712 Digital Group - top

Weather experts are still undecided on an incoming El Nino season

News, Weather

April 6th, 2017 by Ric Hanson

Iowa growers are getting ready for planting season as La Nina conditions fade in the Pacific Ocean and there’s no consensus on what may come next. A La Nina means sea surface temperatures are below long-term trends, bringing cooler weather to our region. Dennis Todey, director of the U-S-D-A’s Midwest Climate Hub in Ames, says there are signs an El Nino is developing.

“There are hints we’re heading back to warmer-than-average sea surface temperatures in the Pacific,” Todey says. “I’m not as convinced about that as some people are.
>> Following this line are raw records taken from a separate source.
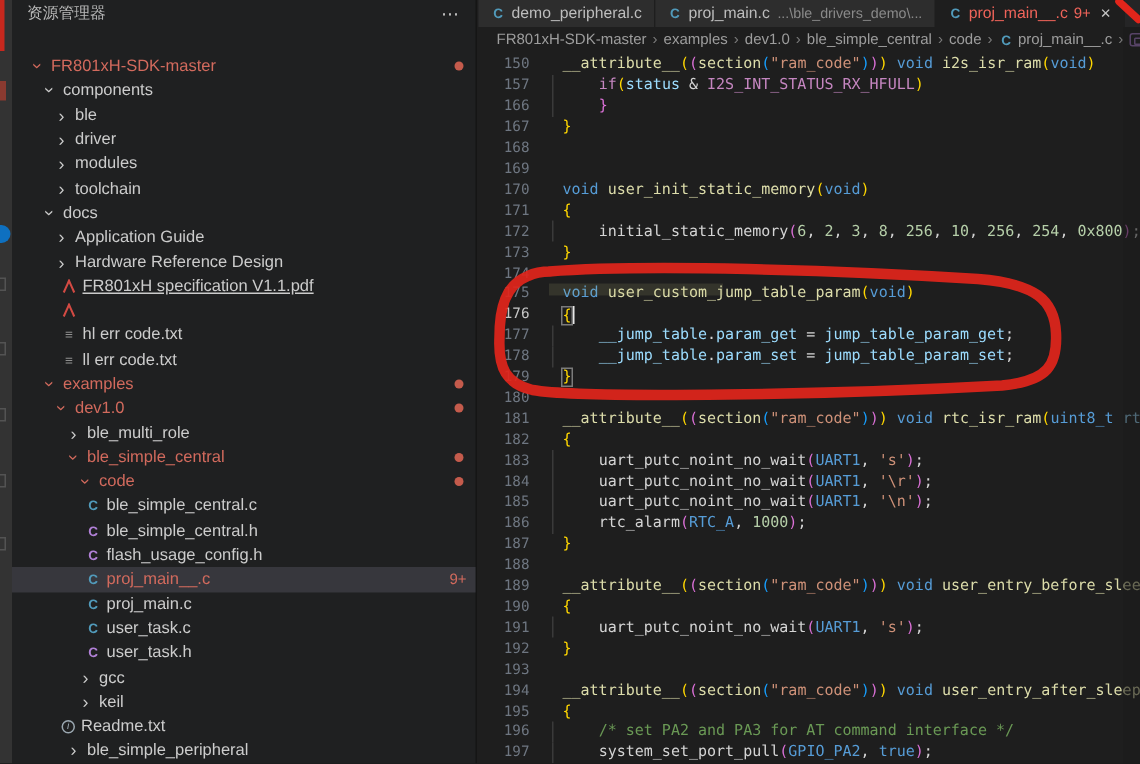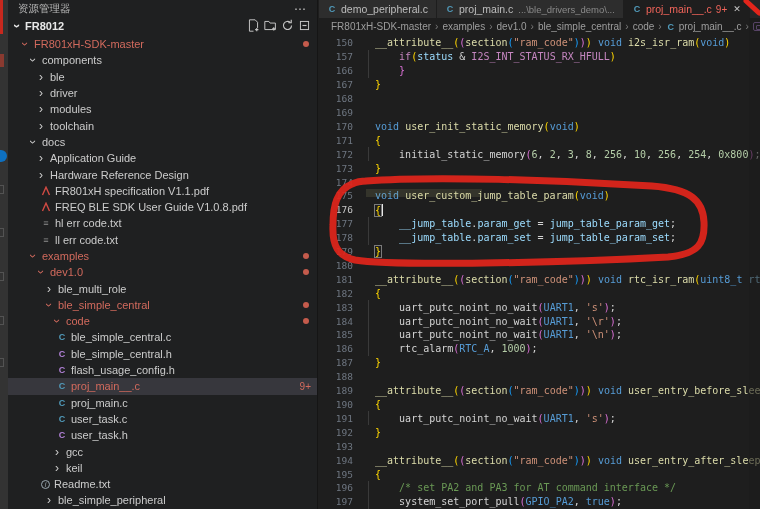--- a/index.html
+++ b/index.html
@@ -99,29 +99,6 @@
       <span>资源管理器</span>
       <span class="grow"></span>
       <span class="more">⋯</span>
-    </div>
-    <div class="sb-header">
-      <span class="chev down">›</span>
-      <span style="margin-left:3px">FR8012</span>
-      <span class="hdr-icons">
-        <svg viewBox="0 0 16 16">
-            <path d="M3 1h7l3 3v7" fill="none" stroke="#c5c5c5" stroke-width="1.2"></path>
-            <path d="M3 1v14h5" fill="none" stroke="#c5c5c5" stroke-width="1.2"></path>
-            <path d="M12 11v4M10 13h4" stroke="#c5c5c5" stroke-width="1.4"></path>
-          </svg>
-        <svg viewBox="0 0 16 16">
-            <path d="M1 3h5l1.5 2H14v8H1z" fill="none" stroke="#c5c5c5" stroke-width="1.2"></path>
-            <path d="M12 10v4M10 12h4" stroke="#c5c5c5" stroke-width="1.4"></path>
-          </svg>
-        <svg viewBox="0 0 16 16">
-            <path d="M13 8a5 5 0 1 1-1.6-3.7" fill="none" stroke="#c5c5c5" stroke-width="1.4"></path>
-            <path d="M12.6 1v3.6H9" fill="none" stroke="#c5c5c5" stroke-width="1.4"></path>
-          </svg>
-        <svg viewBox="0 0 16 16">
-            <rect x="3" y="3" width="10" height="10" fill="none" stroke="#c5c5c5" stroke-width="1.2"></rect>
-            <path d="M5.5 8h5" stroke="#c5c5c5" stroke-width="1.4"></path>
-          </svg>
-      </span>
     </div>
     <div class="tree">
         <div class="trow err" style="padding-left: 12px;">

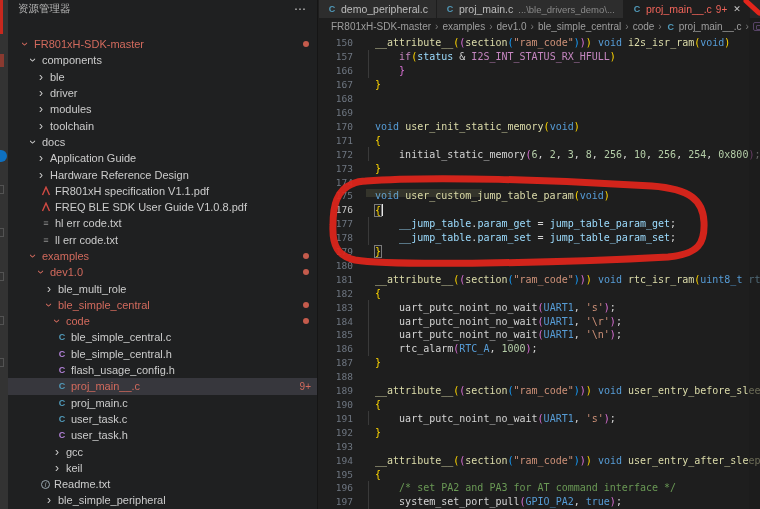--- a/index.html
+++ b/index.html
@@ -138,7 +138,7 @@
           <span class="chev">›</span>
           <span class="lbl">Hardware Reference Design</span>
         </div>
-        <div class="trow" style="padding-left: 33px;">
+        <div class="trow" style="padding-left: 33px; text-decoration: underline;">
           <svg viewBox="0 0 10 10" style="width:10px;height:10px;flex:none">
             <path d="M1.5 9 C3 5.5 4.2 3 5 1.2 C5.8 3 7 5.5 8.5 9" fill="none" stroke="#d24a43" stroke-width="1.4"></path>
           </svg>

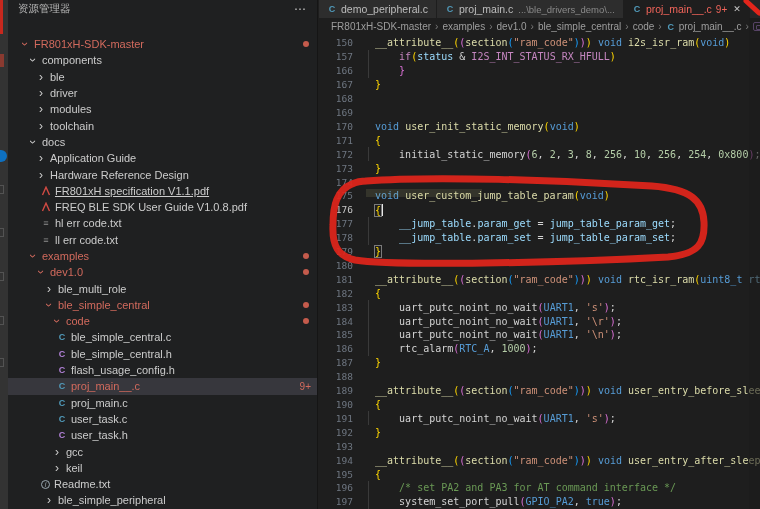--- a/index.html
+++ b/index.html
@@ -148,7 +148,6 @@
           <svg viewBox="0 0 10 10" style="width:10px;height:10px;flex:none">
             <path d="M1.5 9 C3 5.5 4.2 3 5 1.2 C5.8 3 7 5.5 8.5 9" fill="none" stroke="#d24a43" stroke-width="1.4"></path>
           </svg>
-          <span class="lbl">FREQ BLE SDK User Guide V1.0.8.pdf</span>
         </div>
         <div class="trow" style="padding-left: 33px;">
           <span class="txticon">≡</span>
Even if it does go that way, I don’t think we’d be seeing El Nino conditions before the end of the growing season.”

An El Nino means ocean temperatures are averaging above-normal for an extended time, which can bring weather extremes to North America. Todey says an El Nino developing is not in the cards. “It really would be unprecedented,” Todey says. “Not completely unprecedented but unlikely where you go from a strong El Nino to a La Nina and then back to an El Nino in subsequent years. It’s only happened one time in the last century. It’s possible but it seems very unlikely.”

Current trends and long-range forecasts into early summer indicate temperatures and precipitation will be above-normal for much of the Midwest and Northern Plains. The Pacific was in a La Nina phase, or cooling, for the past year or so. That’s reverted to more neutral conditions.